My oldest daughter, Caity (20) never had a problem with getting a job--but was hell on wheels from the age of fifteen.Like...horrible, mind-blowingly awful wildchild. No idea where that came from. I got to do the pregnant teen bit--and now have an adorable little grandson who is three months old. The baby seems to have changed her back into the person she was before she hit her teen years. Okay. I'm rambling and getting off point.Sorry.

I have to say though, despite her getting a job, I've seen the same sense of entitlement in Caity. No idea why--she never even got an allowance, had chores her whole life, grew up volunteering at nursing homes...who knows. It's something about this generation.

My middle daughter, Meg (19) is the same way. She FINALLY has a job that it took her three years to get and she bitches about it constantly. She is HORRIFIED at being expected to work weekends. Go figure.

Anyway, I could go on, but I won't. Just wanted to be sympathetic and say that there are others out here that understand EXACTLY what you are going through.

In other news, we're having another contest on our site. Yeah, we do that alot. lol. First prize is a $25.00 I-tunes card. All you have to do is add a lyric to the story.
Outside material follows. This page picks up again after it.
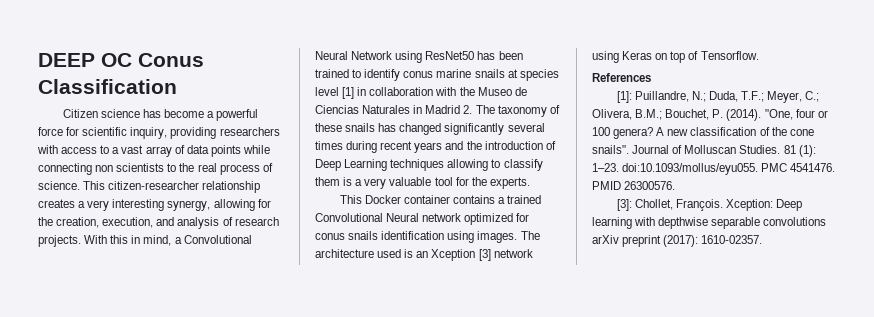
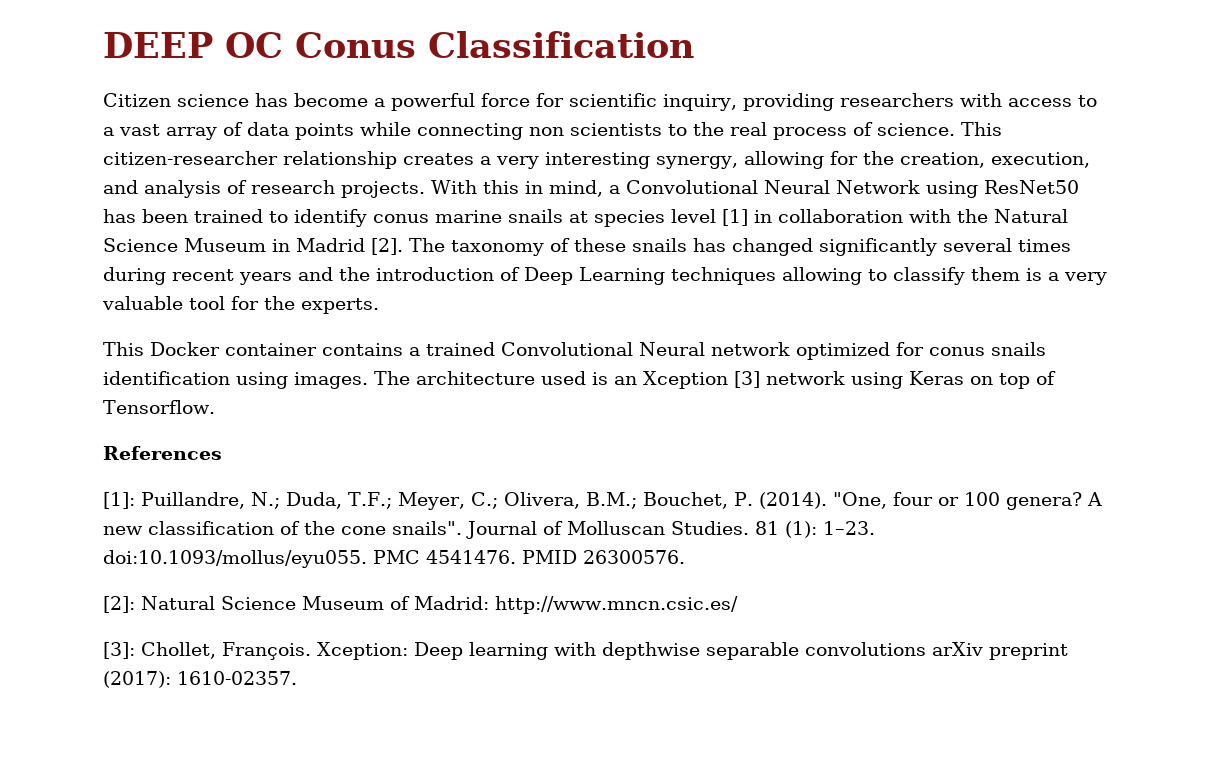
[477,87,527,96] [315,105,411,114] Museo de Ciencias Naturales -> [994,209,1068,223] [103,238,266,252] Natural Science Museum
[463,105,473,114] 2. -> [371,238,403,255] [2].
(676, 185) none -> [103,596,738,614] // [2]: Natural Science Museum of Madrid: http://www.mncn.csic.es/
Hope to see you over there--just click the blog link on our site.

Good luck with your daughter!!

Isaac said...

I'm a 19 year-old college student, and besides taking summer classes at WCC, I'm looking for jobs in downtown Ann Arbor. So far, the most promising thing I've found is an opportunity to volunteer at Ten Thousand Villages. It's not a paying job, but the experience should be worth it.

I'm okay with it not paying because I'm still being productive by taking some classes, but either way it's a good idea to just take an opportunity to add some life experience. Oh, and I still have tome to hang out with my friends.

Hope your daughter finds what is right for her.

Hart Johnson said...

Callie--such GIANT challenges! Thanks for the support! (I keep trying to head over for your lyric challenge and getting waylaid... yesterday by blogger, today by meetings and banquets! ACK! I will get there! Just maybe not until tomorrow...

Issac--that sounds like a GREAT opportunity in Ann Arbor--it's great to hear from a local about something that might by a good fit--and good for you taking classes--I think ANY productivity is good, and the volunteering counts as experience, so hopefully will help with future jobs.--Good luck to you!